While the Buendías had lived one hundred years in one town, this passage of time was smaller for Melquíades. As the biographer/prophet of all their fate, he was able to oversee their entire legacy before it occurred. Throughout the novel, he serves as a mentor and guide to the family, always apparently one step ahead of their questions and ready to provide needed guidance. Even after his death, his endowments of books, technology, alchemy and science serve to educate the younger generations.

The Buendias' progression of life seems to the reader to be the only story being told. However, with the revelation that the family's entire legacy was preconceived, it opens up an idea that goes deeper than surface level. It takes the story outside of the confines of time by telescoping and compressing an entire century into a single moment on a page. Through this, Aureliano finds himself trapped in the words on a page.

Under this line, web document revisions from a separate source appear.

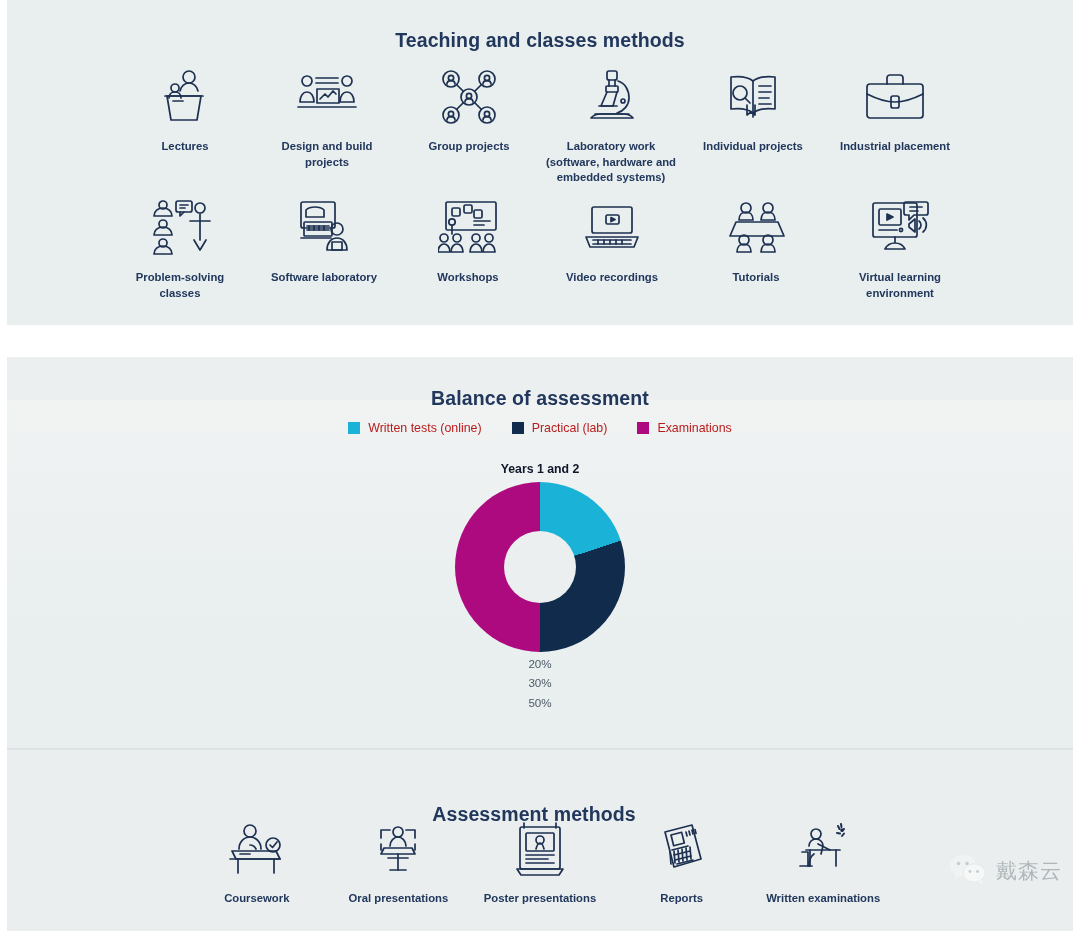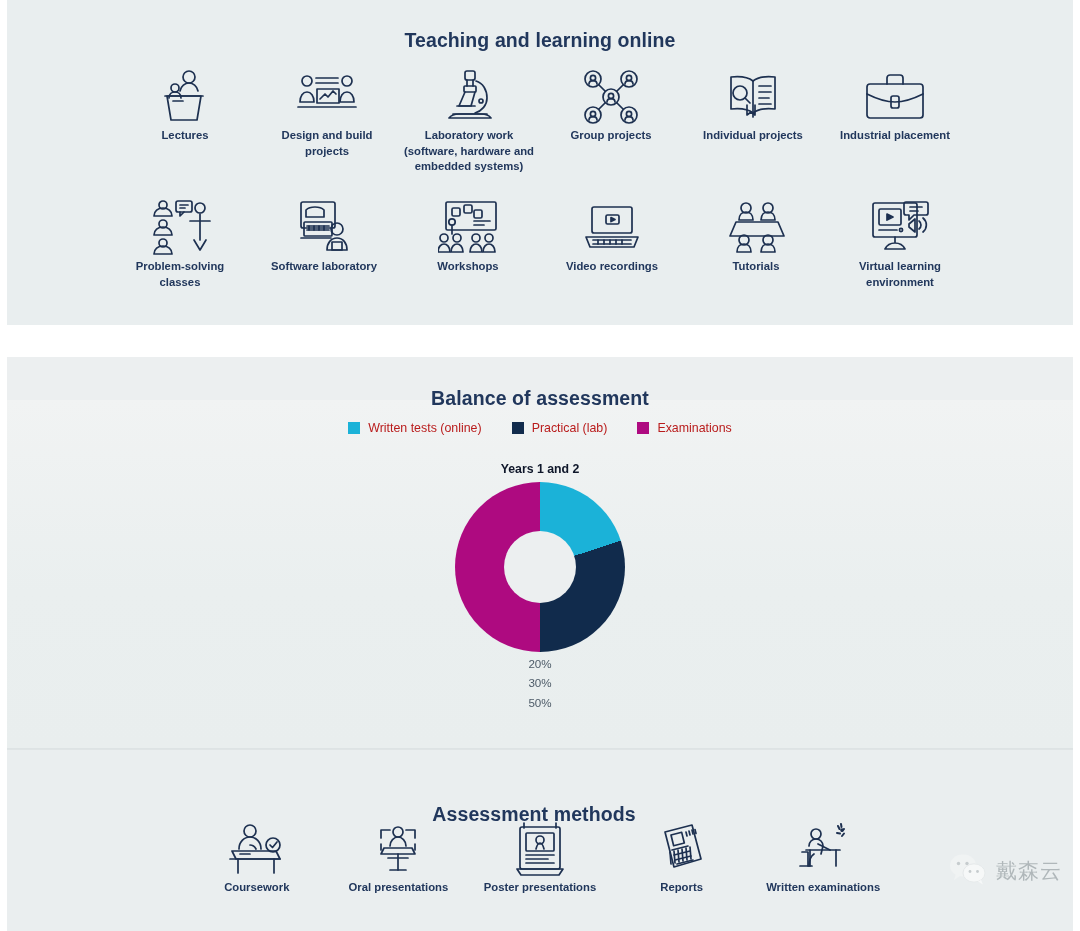--- a/index.html
+++ b/index.html
@@ -226,7 +226,7 @@
 
 <div class="panel" id="panel-teaching"></div>
 
-<div class="section-title" id="teaching-title">Teaching and learning online</div>
+<div class="section-title" id="teaching-title">Teaching and classes methods</div>
 
 <div class="icon-row" id="teach-row-1">
     <div class="icon-cell">

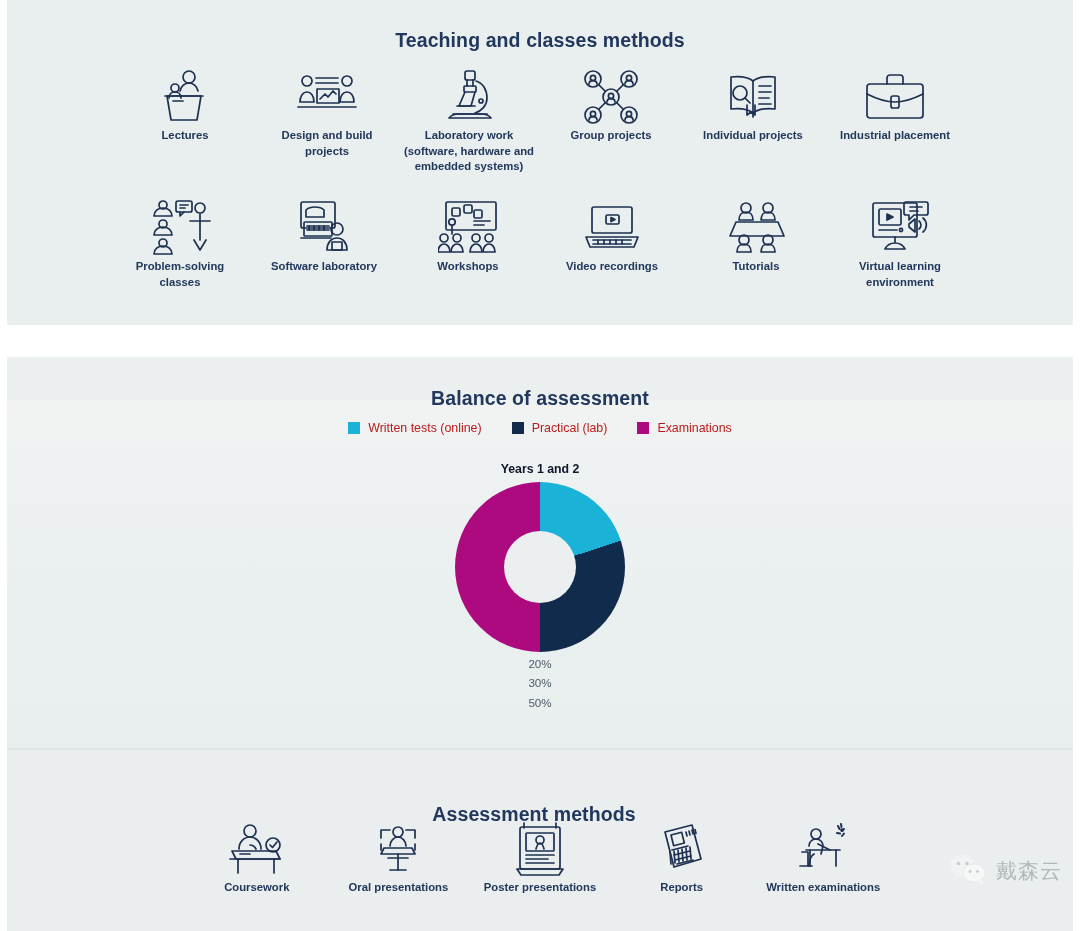--- a/index.html
+++ b/index.html
@@ -105,6 +105,7 @@
     display: block;
   }
   .icon-label {
+    margin-top: 11px;
     text-align: center;
     font-size: 11.3px;
     font-weight: bold;

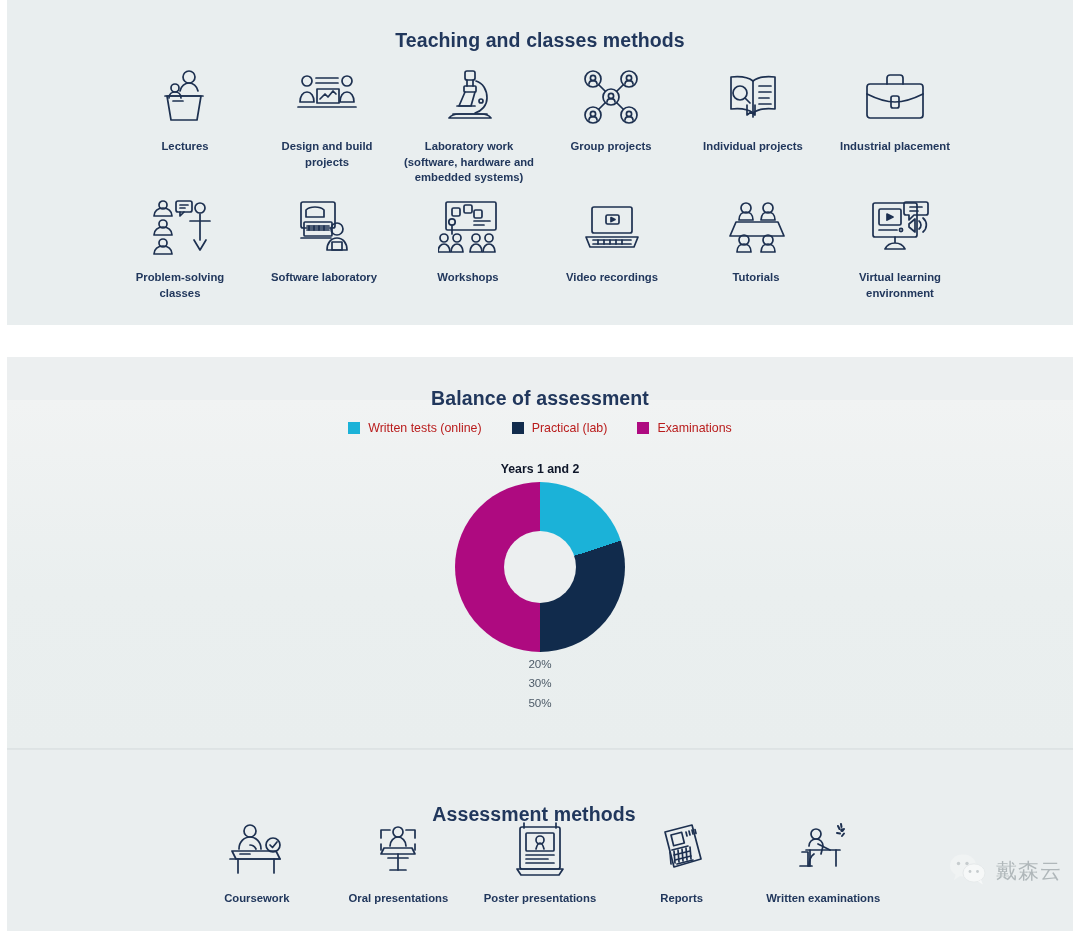--- a/index.html
+++ b/index.html
@@ -263,26 +263,6 @@
       </div>
       <div class="icon-label">Design and build
 projects</div>
-    </div>
-    <div class="icon-cell">
-      <div class="glyph">
-        <svg width="52" height="56" viewBox="0 0 52 56">
-          <g fill="none" stroke="#1d3050" stroke-width="1.7" stroke-linecap="round" stroke-linejoin="round">
-      <rect x="22" y="2" width="10" height="9" rx="2"></rect>
-      <path d="M24 11v6M30 11v6"></path>
-            <rect x="21" y="17" width="12" height="6" rx="1"></rect>
-      <path d="M22 23l-6 14h12l4-14"></path>
-            <path d="M14 37h18"></path>
-      <path d="M33 12c7 2 11 9 11 17 0 7-5 13-12 15"></path>
-      <circle cx="38" cy="32" r="2"></circle>
-      <path d="M10 45h34"></path>
-            <path d="M6 49c3-4 8-4 10-4h22c4 0 8 1 10 4z"></path>
-          </g>
-        </svg>
-      </div>
-      <div class="icon-label">Laboratory work
-(software, hardware and
-embedded systems)</div>
     </div>
     <div class="icon-cell">
       <div class="glyph">
@@ -311,6 +291,26 @@
     </div>
     <div class="icon-cell">
       <div class="glyph">
+        <svg width="52" height="56" viewBox="0 0 52 56">
+          <g fill="none" stroke="#1d3050" stroke-width="1.7" stroke-linecap="round" stroke-linejoin="round">
+      <rect x="22" y="2" width="10" height="9" rx="2"></rect>
+      <path d="M24 11v6M30 11v6"></path>
+            <rect x="21" y="17" width="12" height="6" rx="1"></rect>
+      <path d="M22 23l-6 14h12l4-14"></path>
+            <path d="M14 37h18"></path>
+      <path d="M33 12c7 2 11 9 11 17 0 7-5 13-12 15"></path>
+      <circle cx="38" cy="32" r="2"></circle>
+      <path d="M10 45h34"></path>
+            <path d="M6 49c3-4 8-4 10-4h22c4 0 8 1 10 4z"></path>
+          </g>
+        </svg>
+      </div>
+      <div class="icon-label">Laboratory work
+(software, hardware and
+embedded systems)</div>
+    </div>
+    <div class="icon-cell">
+      <div class="glyph">
         <svg width="60" height="52" viewBox="0 0 60 52">
           <g fill="none" stroke="#1d3050" stroke-width="1.7" stroke-linecap="round" stroke-linejoin="round">
       <path d="M30 10c-5-4-13-5-22-4v32c9-1 17 0 22 4 5-4 13-5 22-4V6c-9-1-17 0-22 4z"></path>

Now for a good dosage of irony (I promise, it all goes together).

While the discoveries of the family legacy and death of the last generation are both taking place, things are getting a little crazy outside the Buendía house.
"Then the wind began, warm, incipient, full of voices from the past, the murmurs of ancient geraniums, sighs of disenchantment that preceded the most tenacious nostalgia....
Macondo was already a fearful whirlwind of dust and rubble being spun about by the wrath of the biblical hurricane when Aureliano skipped eleven pages so as not to lose time with facts he knew only too well, and he began to decipher the instant that he was living, deciphering it as he lived it, prophesying himself in the act of deciphering the last page of the parchments, as if he were looking into a speaking mirror."(García Márquez 415)
 Continuing on...it's not just the whole town getting blown away that is so significant but also the room in which Aureliano is living out his last few moments. This particular room is called the "magic room" (more irony for ya) and has served many purposes over the century.

  • The alchemy lab where Jose Arcadio Buendía conducted experiments with the technology and tools purchased from the gypsies.
  • Haunted by Melquíades ghost
  • Where Aureliano's father taught him to read.
  • The room is impervious to outside influence, such as dust, heat, wind, or fading from the sun. This traps the room into perpetual preservation. 
In a room impervious to the changes of time, the scrolls of the Buendía family's history and future are preserved until the last Buendía discovers the family secret. 
 "For García Márquez, history and reality are as open to imaginative interpretation as are the time and memory, for if memory is known to be somewhat unreliable and our concept of time too rigid, so are many of our unquestioned assumptions." ( McNerney 25)

Tuesday, May 3, 2011

Un otro tema...defamiliarización

While magical realism is the main study for this blog, considering this is for a Literary Criticism class, we're going to make a segway. I would be remiss to discuss One Hundred Years of Solitude and not mention defamiliarization.
"Evidently, what is more important in the novel is not history but the defamiliarization of history by fiction. ... The structure of the novel is a conscious defamiliarization..."(Mose 185).
Once again, we'll look at the gypsies in the story and the purpose they serve. Melquíades is the source of information, technology, and science for José Arcadio Buendía. He travels with other gypsies and visits Macondo to hock their wares. Their introduction of items that are mundane, and daily to us is often startling or new to the citizens of Macondo. Things that we may take for granted or let go unnoticed are extraordinary to the people of Macondo.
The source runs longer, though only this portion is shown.